The paradox and complexity of intolerable suffering

Intolerable and hopeless (meaning without prospect of improvement) suffering is an eligibility criterion for euthanasia/assisted suicide in the Netherlands, Belgium, and Canada.  Despite having been used as such a criterion for decades (at least in the Netherlands; shorter period in other countries), it is still widely debated as to its meaning and applicability as an operational criterion.

A recent paper raises (again) some important issues regarding this criterion.  In that paper by Dr. Thienpont and her colleagues from Belgium, they report on a qualitative analysis of what one might call ‘testimonies of suffering’ of over two dozen patients who requested EAS based on psychiatric disorders.

One patient is quoted as follows:

‘…Moreover, the people around you cannot believe that you want to die, because you’re looking so good, so no one would allow you to die. So when I finally got the permission to die, that was a huge relief. [ … ] I have to admit that since my request to die was considered to be acceptable, I’m experiencing better moments and I’m also in doubt now. I’m still in therapy and there we discuss other available options.’ (woman, 52 years old)

The authors of the paper quote another patient, as an example of how a patient’s suffering is compounded by “friends, family and/or physicians neglecting or underestimating these struggles and suffering, or ‘sweeping aside’ (ignoring) the patient’s request for euthanasia.”

‘Saying that someone is working, studying and experiencing a good home situation – and therefore asking what the problem is – is a commonplace platitude that undermines my readiness to open up, as you’ve noticed earlier.
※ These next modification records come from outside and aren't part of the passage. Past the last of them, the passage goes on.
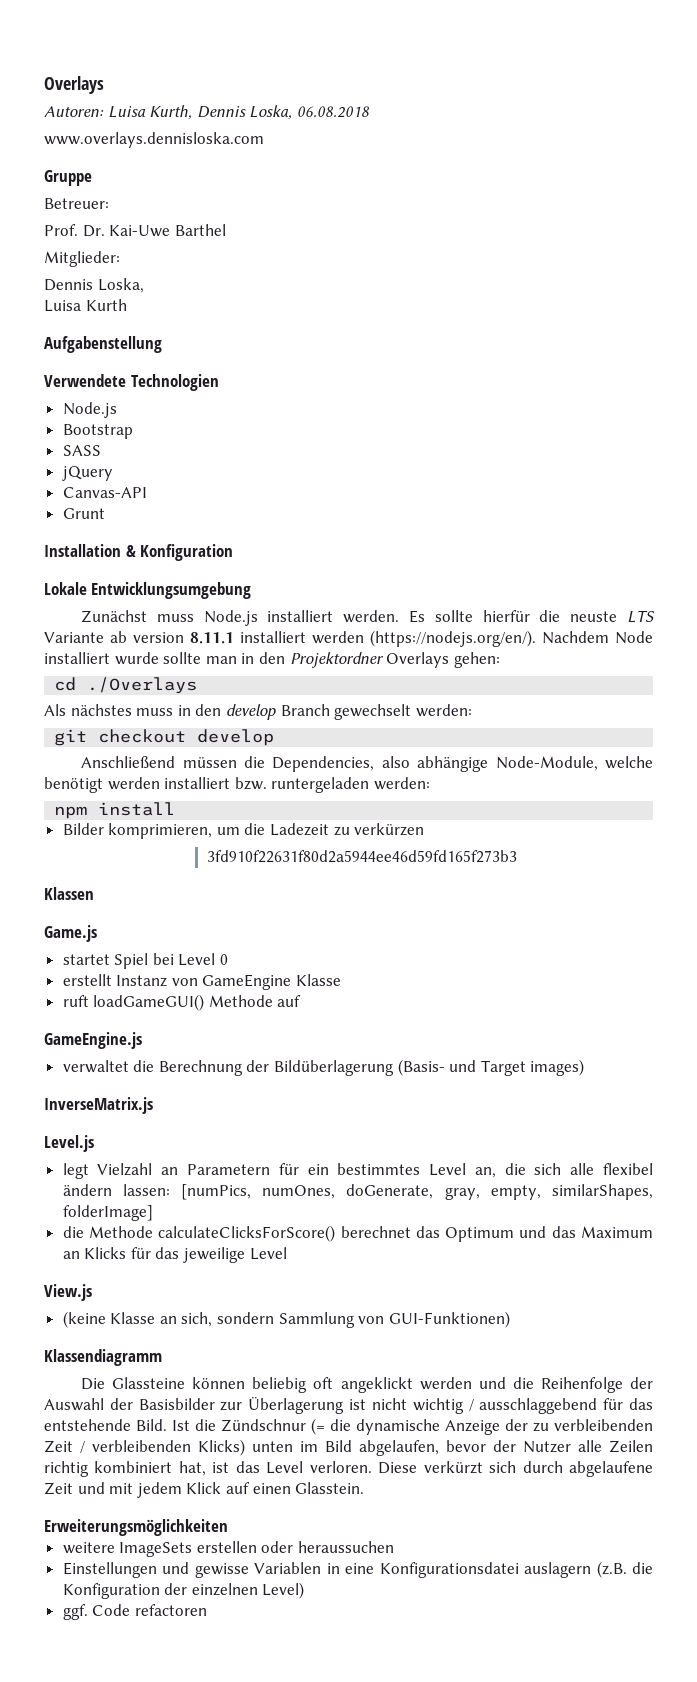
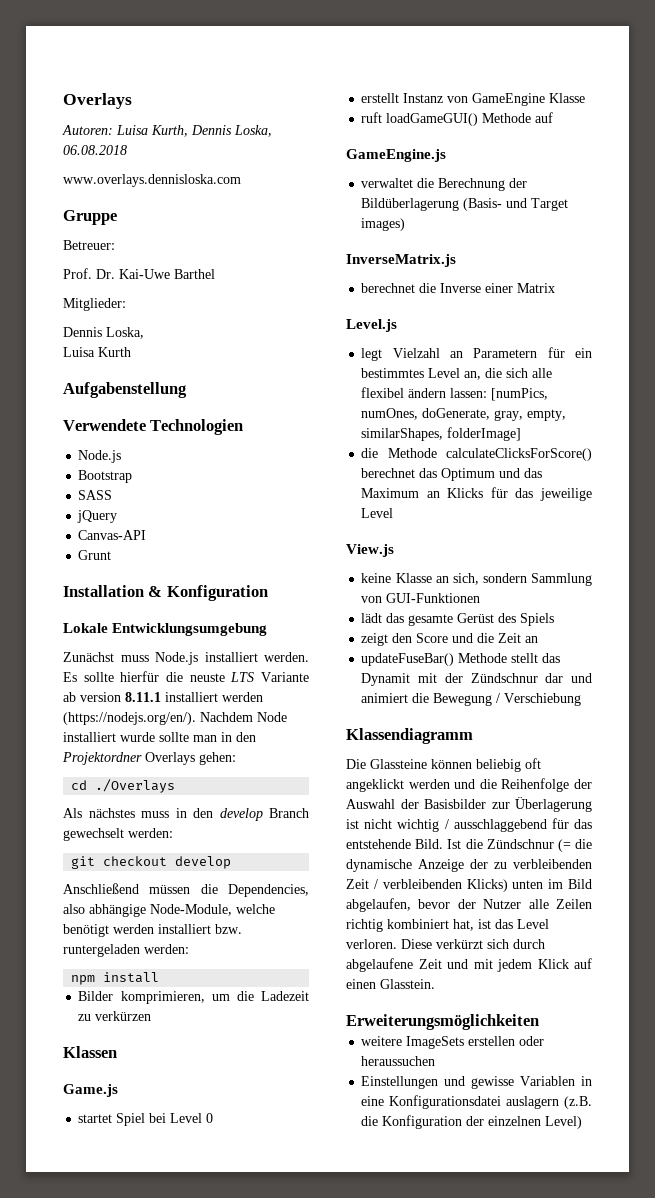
- 3fd910f22631f80d2a5944ee46d59fd165f273b3
+ berechnet die Inverse einer Matrix
- (keine Klasse an sich, sondern Sammlung von GUI-Funktionen)
+ keine Klasse an sich, sondern Sammlung von GUI-Funktionen
+ lädt das gesamte Gerüst des Spiels
+ zeigt den Score und die Zeit an
+ updateFuseBar() Methode stellt das Dynamit mit der Zündschnur dar und animiert die Bewegung / Verschiebung
- ggf. Code refactoren

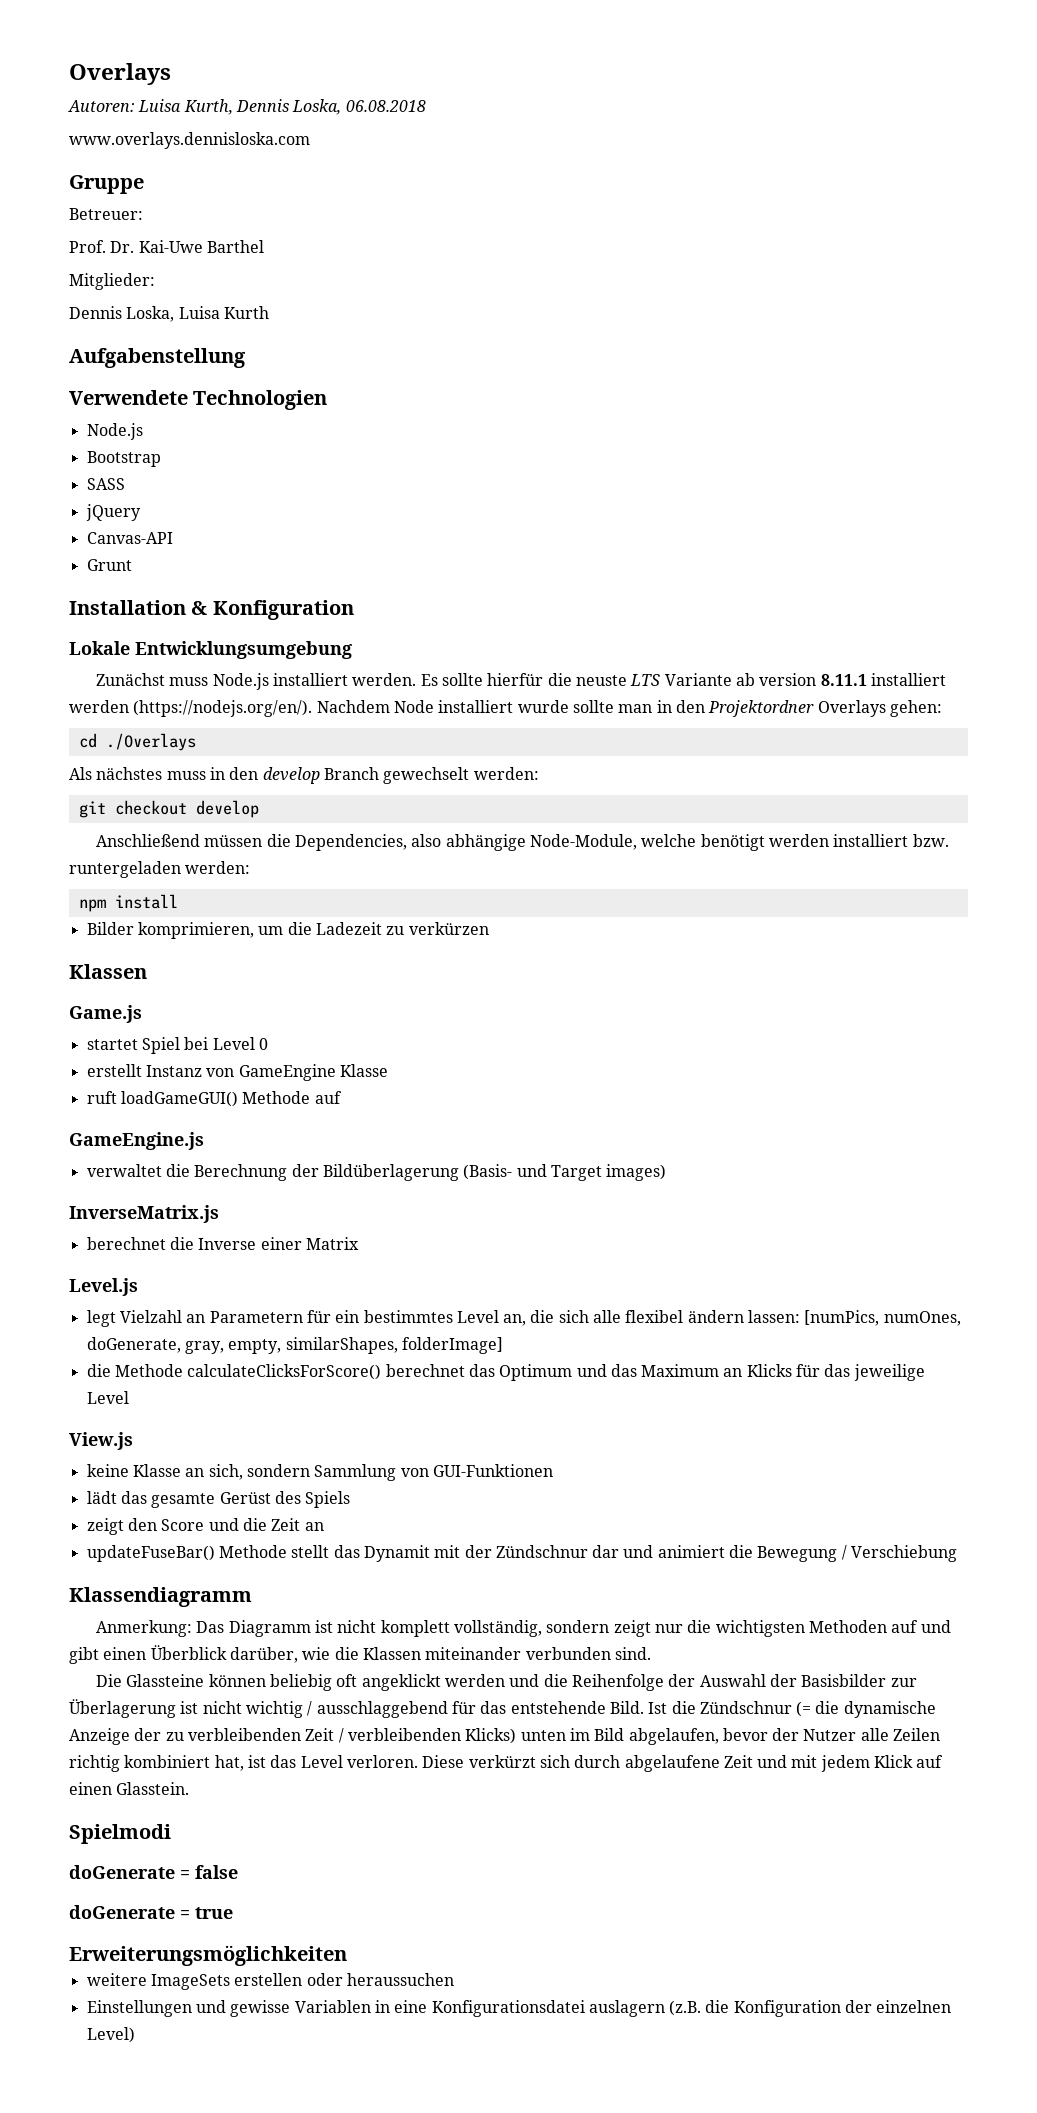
  Mitglieder:
- Dennis Loska,
- Luisa Kurth
+ Dennis Loska, Luisa Kurth
+ Anmerkung: Das Diagramm ist nicht komplett vollständig, sondern zeigt nur die wichtigsten Methoden auf und gibt einen Überblick darüber, wie die Klassen miteinander verbunden sind.
+ Spielmodi
+ doGenerate = false
+ doGenerate = true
It’s a question that I can expect from non-therapists and which detracts from the fact that I suffer unbearably. Would that also mean that a cancer patient, who works and experiences a good home situation, can’t suffer unbearably? Work or study isn’t sufficient, as feeling at home in this world means so much more.’ (woman, 30 years old, after consultation)

I think there are several things we can learn from these patients. But first some background:  According to a previous paper by the same authors (Thienpont et al, BMJ Open 2015), these patients had been deemed to be suffering intolerably and also without prospect for improvement due to their conditions being treatment resistant. Thus, they met two of the crucial eligibility criteria for euthanasia in Belgium.  In that paper, the authors reported that 16% (8 of 48) of persons granted approval for EAS changed their minds, like the first patient described above.

The first notable point is that even though these patients were deemed to have suffering that was intolerable and irremediable, it turned out that their suffering did become bearable and, furthermore, we can identify a cause.  The cause, it turns out, was not a new medication or ECT or other treatment.  It was the communication to them that they qualified for EAS.  Words did the work.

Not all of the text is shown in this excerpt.